Collected data entries
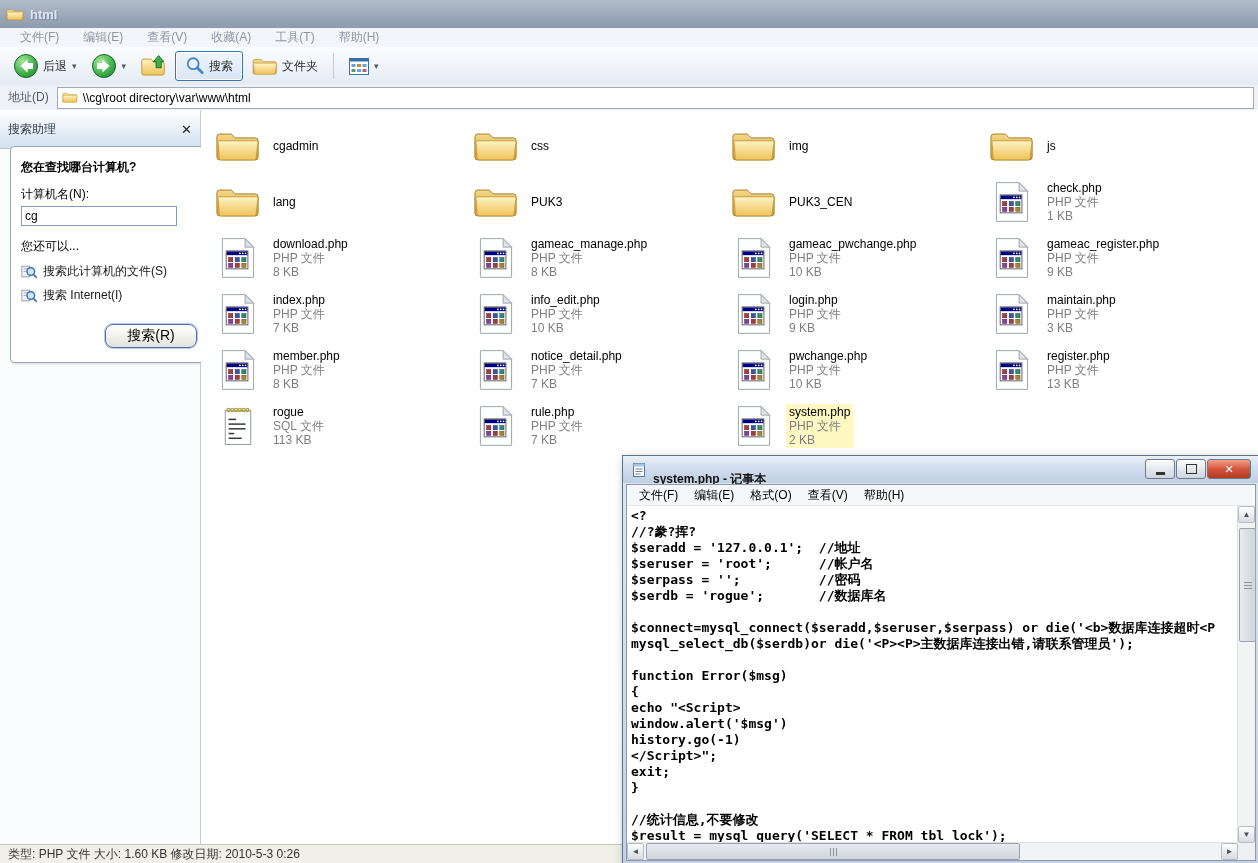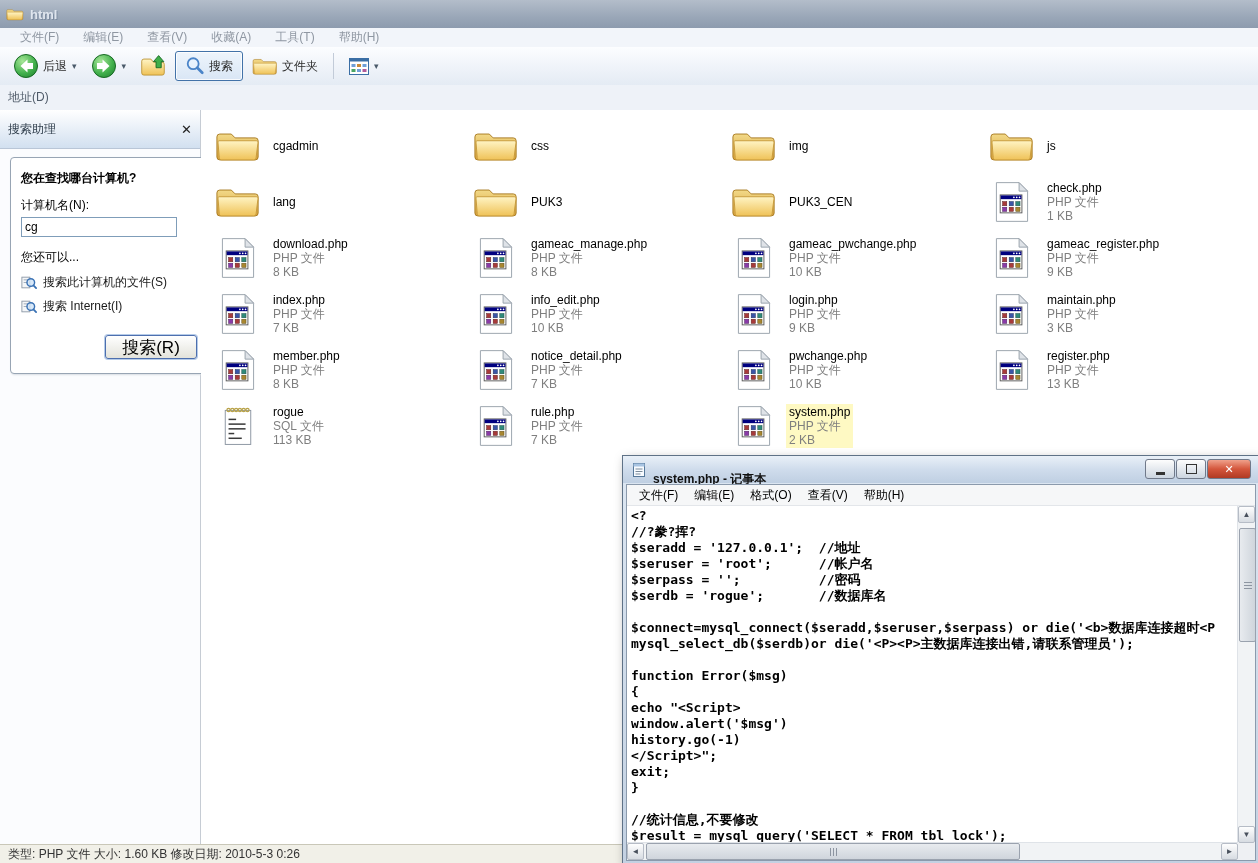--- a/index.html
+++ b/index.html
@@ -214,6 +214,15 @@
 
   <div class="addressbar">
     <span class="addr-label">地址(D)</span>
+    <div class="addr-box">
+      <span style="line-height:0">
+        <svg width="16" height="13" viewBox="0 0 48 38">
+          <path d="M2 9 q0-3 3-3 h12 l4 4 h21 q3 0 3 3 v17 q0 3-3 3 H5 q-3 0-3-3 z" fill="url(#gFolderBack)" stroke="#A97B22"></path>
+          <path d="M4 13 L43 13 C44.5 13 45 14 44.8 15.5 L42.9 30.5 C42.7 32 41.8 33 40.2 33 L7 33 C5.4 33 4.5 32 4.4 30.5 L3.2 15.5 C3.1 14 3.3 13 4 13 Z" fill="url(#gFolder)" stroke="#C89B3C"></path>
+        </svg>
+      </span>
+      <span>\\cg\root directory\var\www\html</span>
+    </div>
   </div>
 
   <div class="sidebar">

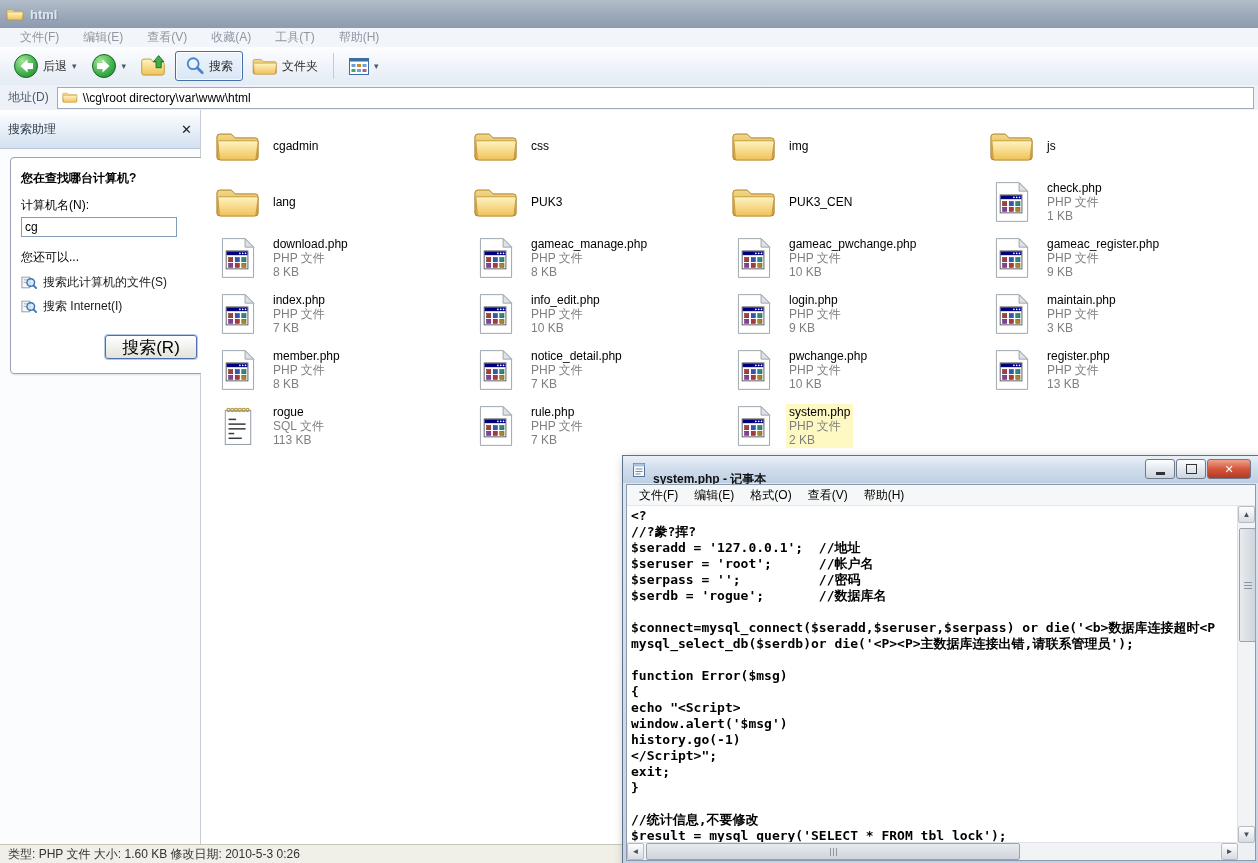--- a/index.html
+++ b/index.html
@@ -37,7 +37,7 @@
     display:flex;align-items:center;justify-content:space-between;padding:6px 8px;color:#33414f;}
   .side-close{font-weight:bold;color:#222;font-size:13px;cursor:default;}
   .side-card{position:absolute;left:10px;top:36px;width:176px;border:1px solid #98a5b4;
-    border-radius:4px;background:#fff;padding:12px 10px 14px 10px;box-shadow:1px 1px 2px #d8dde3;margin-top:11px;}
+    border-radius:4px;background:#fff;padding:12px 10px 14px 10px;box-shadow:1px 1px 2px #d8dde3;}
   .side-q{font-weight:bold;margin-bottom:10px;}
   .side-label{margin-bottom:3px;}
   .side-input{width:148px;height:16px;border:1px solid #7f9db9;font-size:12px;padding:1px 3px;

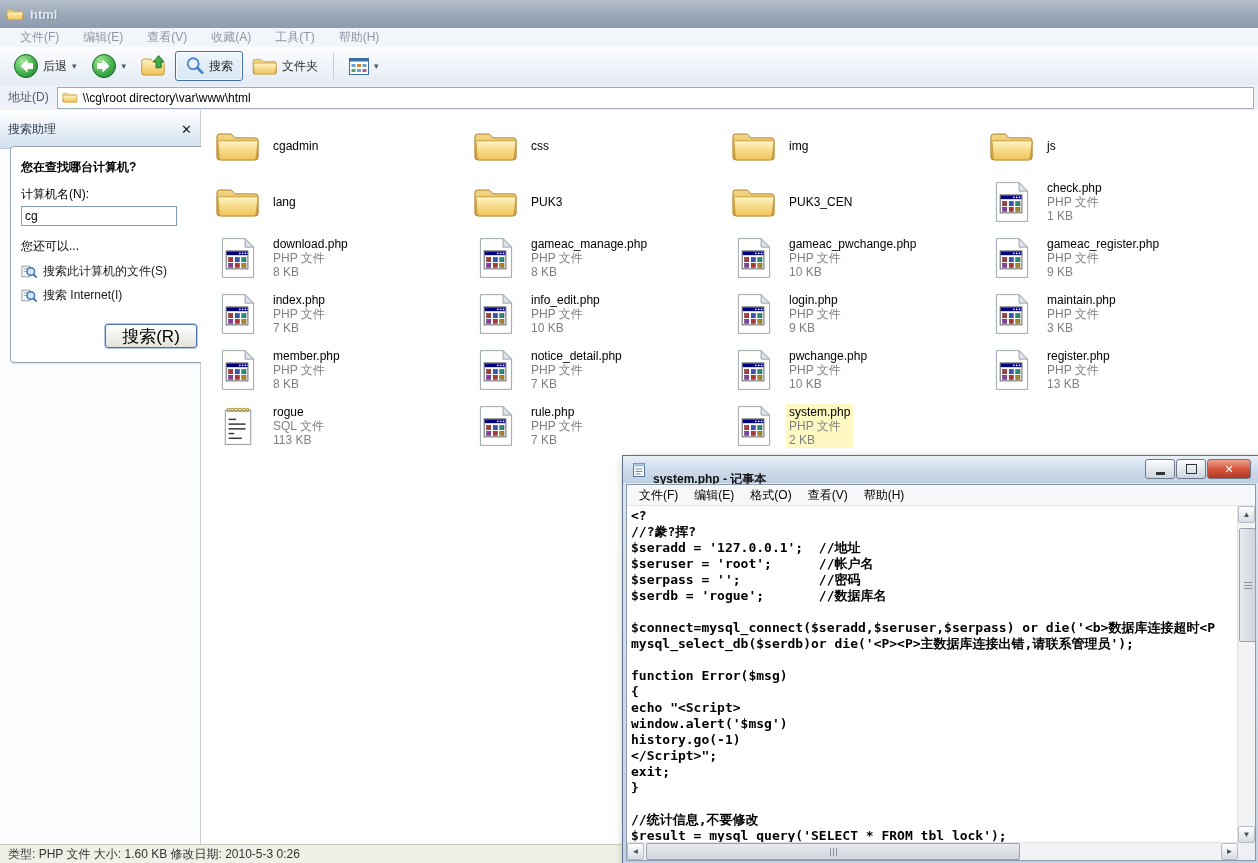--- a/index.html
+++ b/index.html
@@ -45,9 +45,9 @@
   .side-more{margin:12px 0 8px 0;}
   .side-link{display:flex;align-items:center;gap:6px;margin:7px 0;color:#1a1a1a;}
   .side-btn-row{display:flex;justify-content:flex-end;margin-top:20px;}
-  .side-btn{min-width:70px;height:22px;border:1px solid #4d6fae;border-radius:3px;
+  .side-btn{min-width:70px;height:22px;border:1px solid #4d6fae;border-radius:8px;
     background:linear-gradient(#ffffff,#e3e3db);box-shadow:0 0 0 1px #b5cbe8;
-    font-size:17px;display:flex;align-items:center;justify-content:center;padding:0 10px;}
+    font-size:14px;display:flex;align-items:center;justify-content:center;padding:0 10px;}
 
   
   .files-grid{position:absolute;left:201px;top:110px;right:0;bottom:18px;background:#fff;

- Activity
Images do not belong in the copy; reproduce all other parts of the records above verbatim.

- Written answer
--- a/index.html
+++ b/index.html
@@ -214,6 +214,15 @@
 
   <div class="addressbar">
     <span class="addr-label">地址(D)</span>
+    <div class="addr-box">
+      <span style="line-height:0">
+        <svg width="16" height="13" viewBox="0 0 48 38">
+          <path d="M2 9 q0-3 3-3 h12 l4 4 h21 q3 0 3 3 v17 q0 3-3 3 H5 q-3 0-3-3 z" fill="url(#gFolderBack)" stroke="#A97B22"></path>
+          <path d="M4 13 L43 13 C44.5 13 45 14 44.8 15.5 L42.9 30.5 C42.7 32 41.8 33 40.2 33 L7 33 C5.4 33 4.5 32 4.4 30.5 L3.2 15.5 C3.1 14 3.3 13 4 13 Z" fill="url(#gFolder)" stroke="#C89B3C"></path>
+        </svg>
+      </span>
+      <span>\\cg\root directory\var\www\html</span>
+    </div>
   </div>
 
   <div class="sidebar">

--- a/index.html
+++ b/index.html
@@ -37,7 +37,7 @@
     display:flex;align-items:center;justify-content:space-between;padding:6px 8px;color:#33414f;}
   .side-close{font-weight:bold;color:#222;font-size:13px;cursor:default;}
   .side-card{position:absolute;left:10px;top:36px;width:176px;border:1px solid #98a5b4;
-    border-radius:4px;background:#fff;padding:12px 10px 14px 10px;box-shadow:1px 1px 2px #d8dde3;margin-top:11px;}
+    border-radius:4px;background:#fff;padding:12px 10px 14px 10px;box-shadow:1px 1px 2px #d8dde3;}
   .side-q{font-weight:bold;margin-bottom:10px;}
   .side-label{margin-bottom:3px;}
   .side-input{width:148px;height:16px;border:1px solid #7f9db9;font-size:12px;padding:1px 3px;

--- a/index.html
+++ b/index.html
@@ -45,9 +45,9 @@
   .side-more{margin:12px 0 8px 0;}
   .side-link{display:flex;align-items:center;gap:6px;margin:7px 0;color:#1a1a1a;}
   .side-btn-row{display:flex;justify-content:flex-end;margin-top:20px;}
-  .side-btn{min-width:70px;height:22px;border:1px solid #4d6fae;border-radius:3px;
+  .side-btn{min-width:70px;height:22px;border:1px solid #4d6fae;border-radius:8px;
     background:linear-gradient(#ffffff,#e3e3db);box-shadow:0 0 0 1px #b5cbe8;
-    font-size:17px;display:flex;align-items:center;justify-content:center;padding:0 10px;}
+    font-size:14px;display:flex;align-items:center;justify-content:center;padding:0 10px;}
 
   
   .files-grid{position:absolute;left:201px;top:110px;right:0;bottom:18px;background:#fff;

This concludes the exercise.